As a basic proposition of law, clear and unambiguous language of a contract should be given no meaning other than that expressed therein and should be enforced in accordance with its terms. Paddock v. Bay Concrete Industries, Inc., Fla.App. 1963, 154 So. 2d 313; 7 Fla.Jur., Contracts, Section 174, page 137 ff. The contractual instrument was of the defendant's choosing and as stated in the case of Florida State Turnpike Authority v. Industrial Construction Co., Fla.App. 1961, 133 So. 2d 115, 117:

"* * * One fundamental general rule utilized by courts is that doubtful or ambiguous language of a contract is to be construed against the party who drew it or chose the language used, 7 Fla.Jur., Contracts, section 84, page 150, section 85, page 151, and section 87, page 152."

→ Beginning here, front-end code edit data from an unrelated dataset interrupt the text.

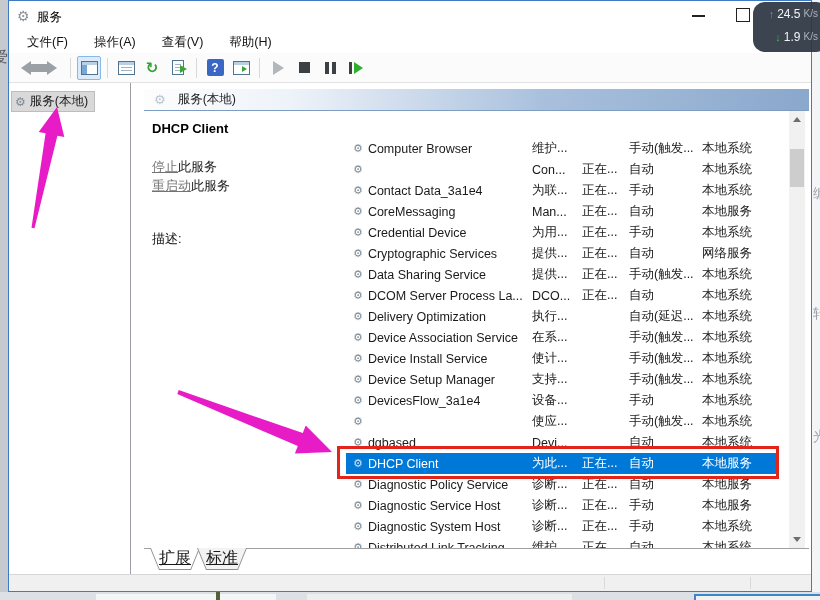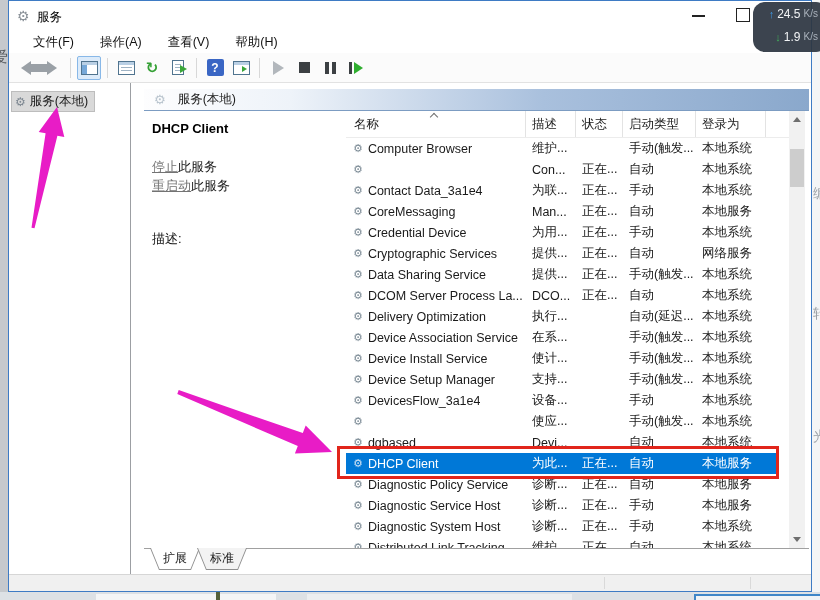--- a/index.html
+++ b/index.html
@@ -27,7 +27,7 @@
   .cap-max { left:716px; }
   .cap-max .box { position:absolute; left:11px; top:7px; width:14px; height:14px; border:1.6px solid #222; background:#fff; }
 
-  .menubar { position:relative; height:22px; padding-left:16px; display:flex; align-items:center; background:#fff; }
+  .menubar { position:relative; height:22px; padding-left:10px; display:flex; align-items:center; background:#fff; }
   .menu-item { padding:2px 8px; margin-right:10px; color:#111; }
 
   .toolbar { position:relative; height:30px; display:flex; align-items:center; padding-left:4px; border-bottom:1px solid #e2e2e2; background:#fbfbfb; }

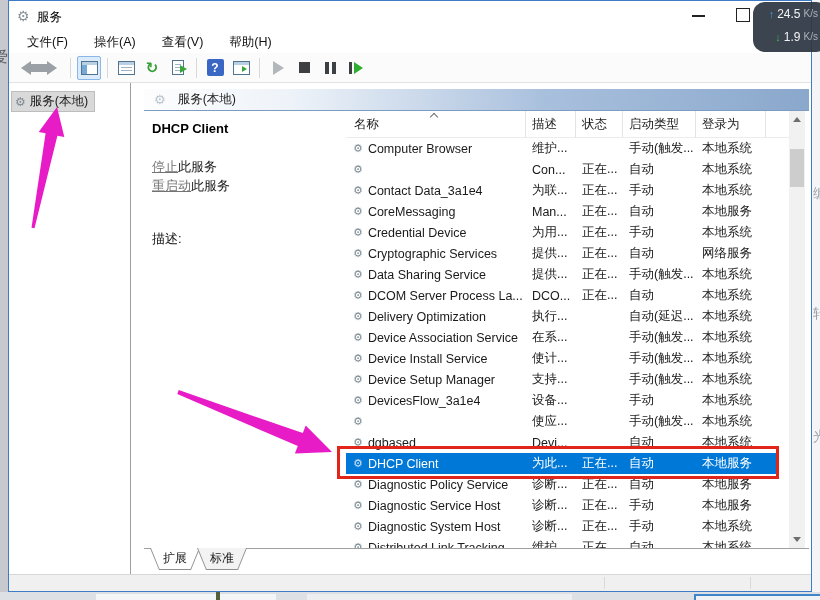--- a/index.html
+++ b/index.html
@@ -253,25 +253,6 @@
       </div>
 
       <div class="list-pane">
-        <div class="lheader">
-          <span class="hcell h-name">
-              <i class="sort-chev"></i>
-              <span>名称</span>
-            </span>
-          <span class="hcell h-desc">
-              <span>描述</span>
-            </span>
-          <span class="hcell h-status">
-              <span>状态</span>
-            </span>
-          <span class="hcell h-startup">
-              <span>启动类型</span>
-            </span>
-          <span class="hcell h-logon">
-              <span>登录为</span>
-            </span>
-          <span class="hcell h-fill"></span>
-        </div>
         <div class="rows">
             <div class="trow">
     <span class="c-name">

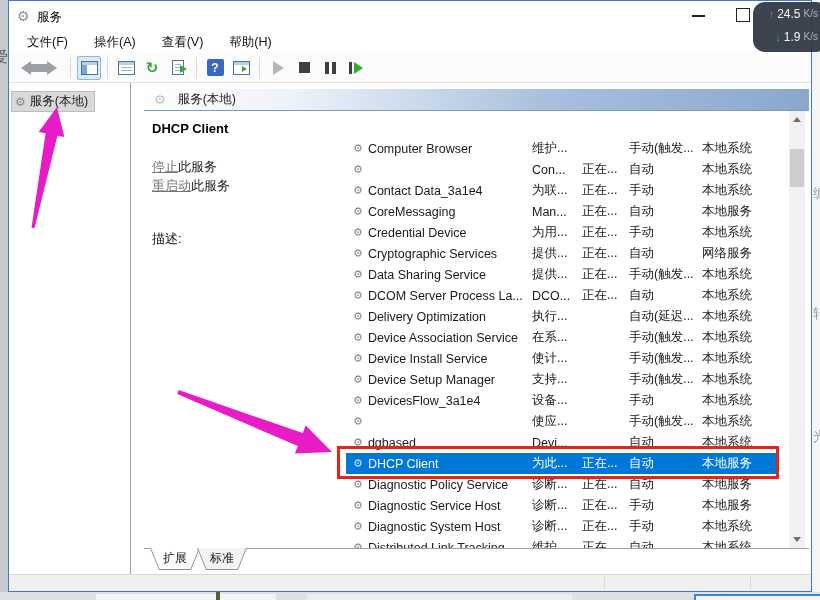--- a/index.html
+++ b/index.html
@@ -108,7 +108,7 @@
   .tabsbar { position:absolute; left:8px; right:2px; bottom:3px; height:23px; border-top:1px solid #a0a0a0; background:#fff; }
   .tab { position:absolute; top:-1px; height:22px; }
   .tab .outer { position:absolute; inset:0; background:#8f8f8f; clip-path:polygon(0 0,100% 0,calc(100% - 9px) 100%,9px 100%); }
-  .tab .inner { position:absolute; left:1px; right:1px; top:0; bottom:1px; background:#fff; clip-path:polygon(0 0,100% 0,calc(100% - 8.5px) 100%,8.5px 100%); display:flex; align-items:center; justify-content:center; font-size:12px; }
+  .tab .inner { position:absolute; left:1px; right:1px; top:0; bottom:1px; background:#fff; clip-path:polygon(0 0,100% 0,calc(100% - 8.5px) 100%,8.5px 100%); display:flex; align-items:center; justify-content:center; font-size:16px;text-decoration:underline; }
   .tab1 { left:6px; width:50px; }
   .tab2 { left:53px; width:50px; }
   .tab2 .inner { background:#f3f3f3; }

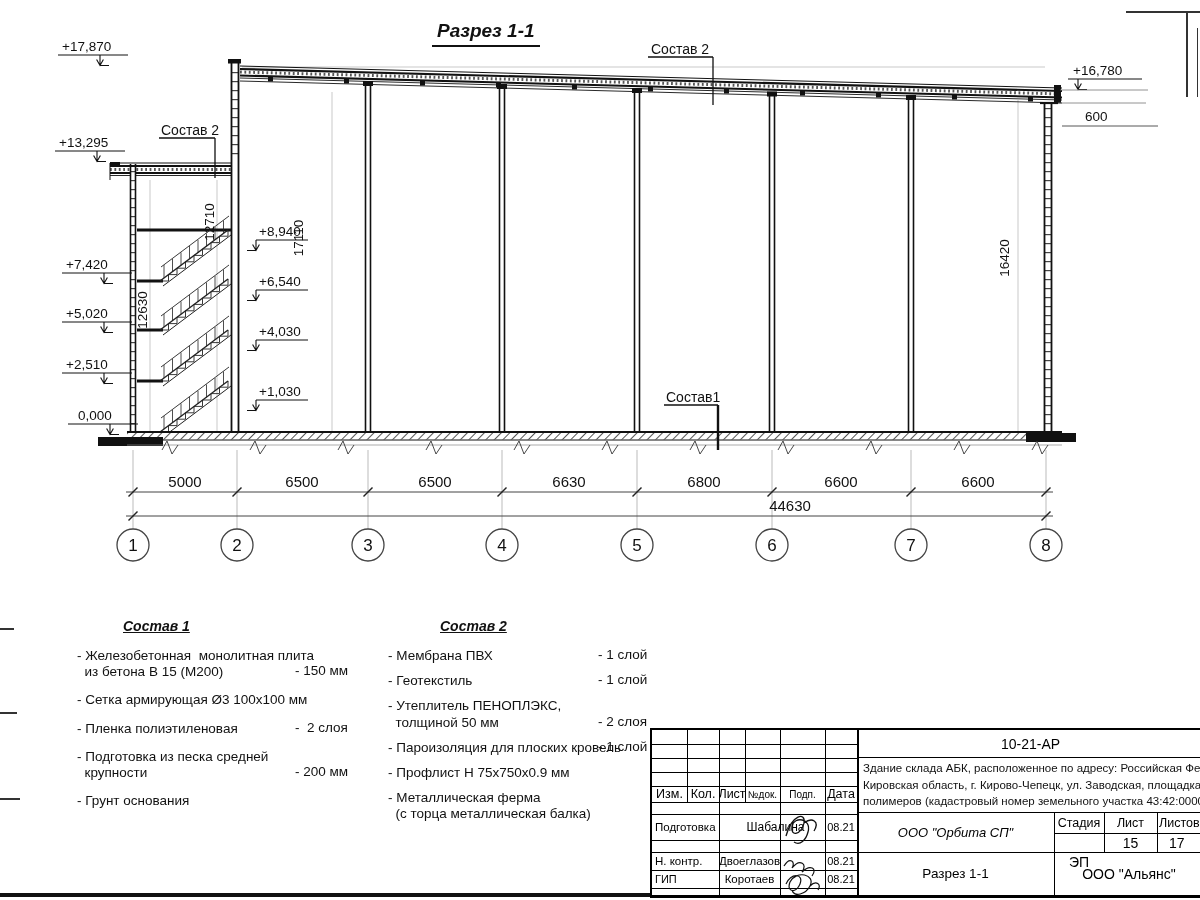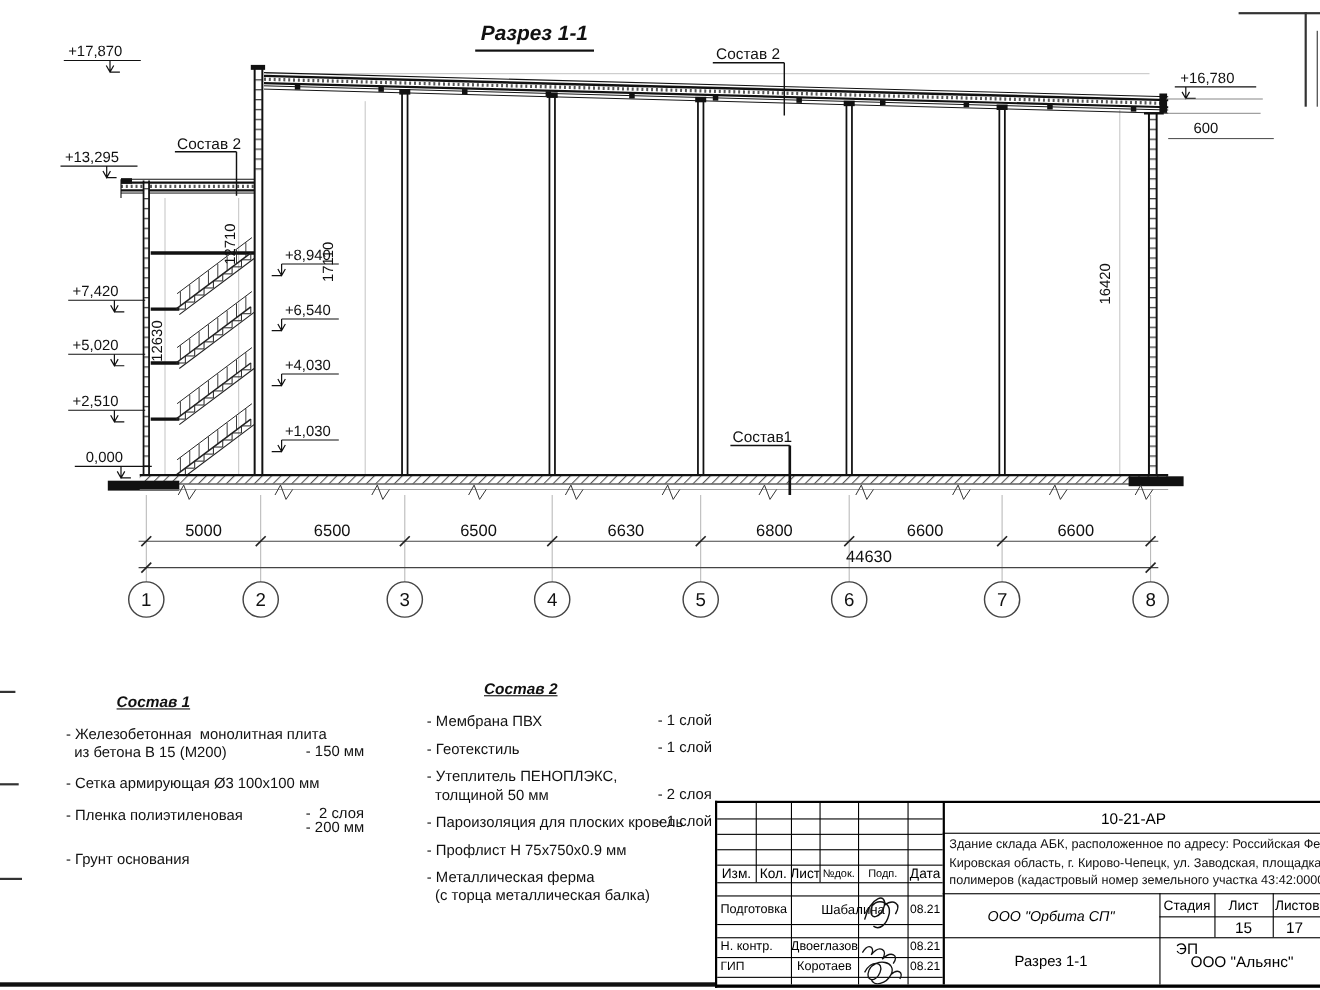--- a/index.html
+++ b/index.html
@@ -285,7 +285,7 @@
   </g>
 </svg>
 
-<div class="legend" id="legend1" style="left:60px;top:618px;width:335px;margin-top:12px;">
+<div class="legend" id="legend1" style="left:77px;top:618px;width:335px;">
   <div class="ltitle" style="margin-left:46px;">Состав 1</div>
   <div class="lrow">
       <span class="lname">- Железобетонная  монолитная плита

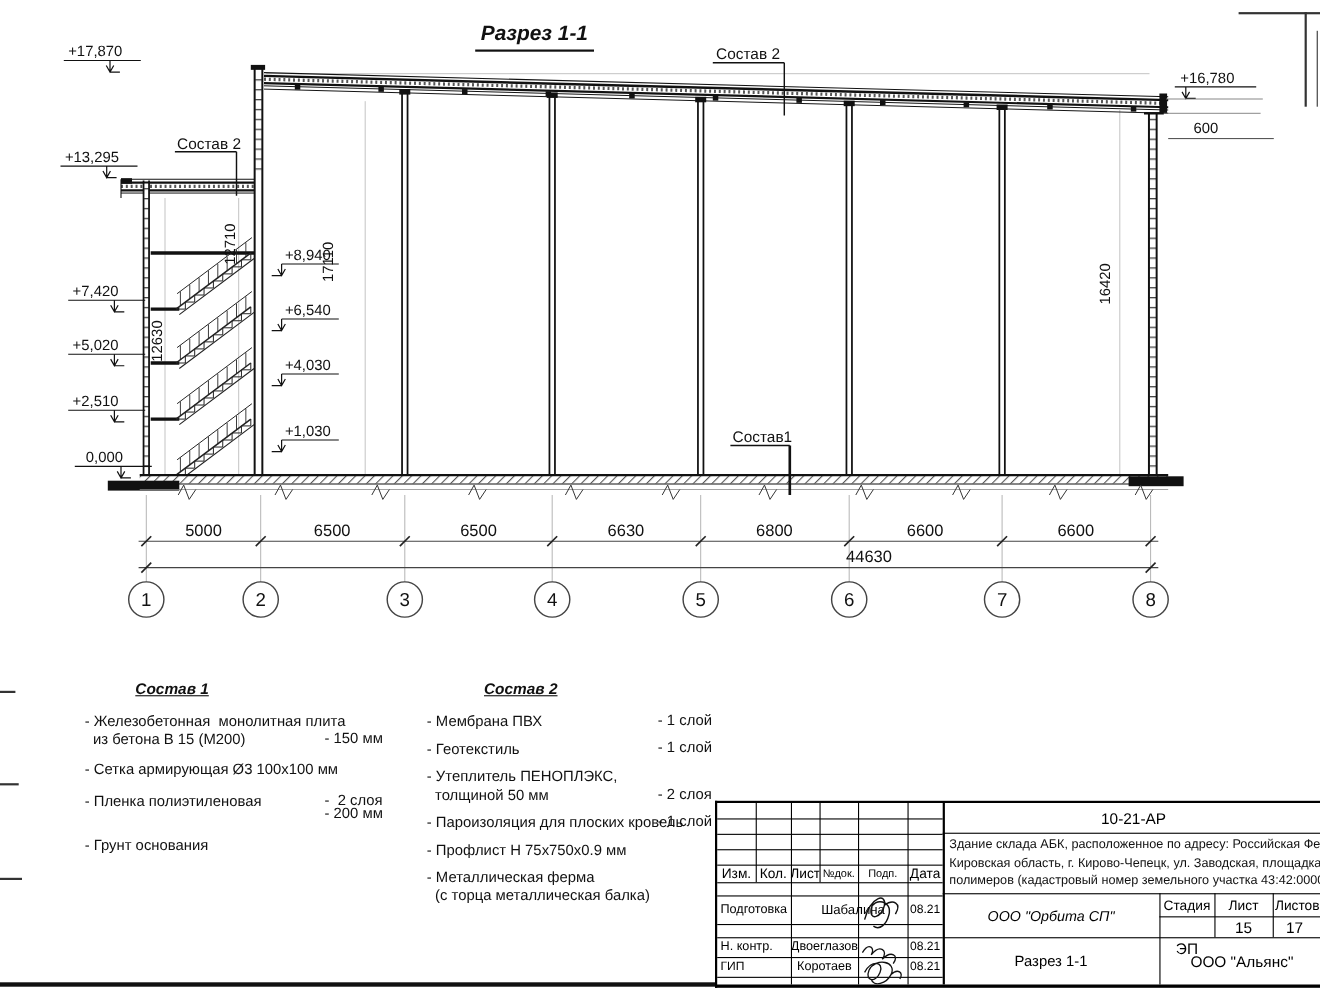--- a/index.html
+++ b/index.html
@@ -301,6 +301,8 @@
       <span class="lval">-  2 слоя</span>
     </div>
   <div class="lrow">
+      <span class="lname">- Подготовка из песка средней
+  крупности</span>
       <span class="lval">- 200 мм</span>
     </div>
   <div class="lrow">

Defendant argues that the material provisions of the contract under study or consideration herein are similar to those in the standard federal contracts and for what persuasive authority such may represent we will reply to such argument.

The rationale of the Rice decision is contained in 317 U.S. 65, 63 S. Ct. 123 and states:

"We do not think the terms of the contract bound the government to have the contemplated structure ready for respondent at a fixed time. Provisions of the contract showed that the dates were tentative and subject to modification by the government. The contractor was absolved from payment of prescribed liquidated damages for delay, if it resulted from a number of causes including `acts of Government' and `unusually severe weather'. The government reserved the right to make changes which might interrupt the work, and even to suspend any portion of the construction if it were deemed necessary."

Absent the reservation clause, however, such rationale evaporates and that is the situation in the instant case where no such reservation clause is present in the provision [Article A-14(B)] pertaining to changed conditions.

For reasons set forth we adhere to the opinion previously filed.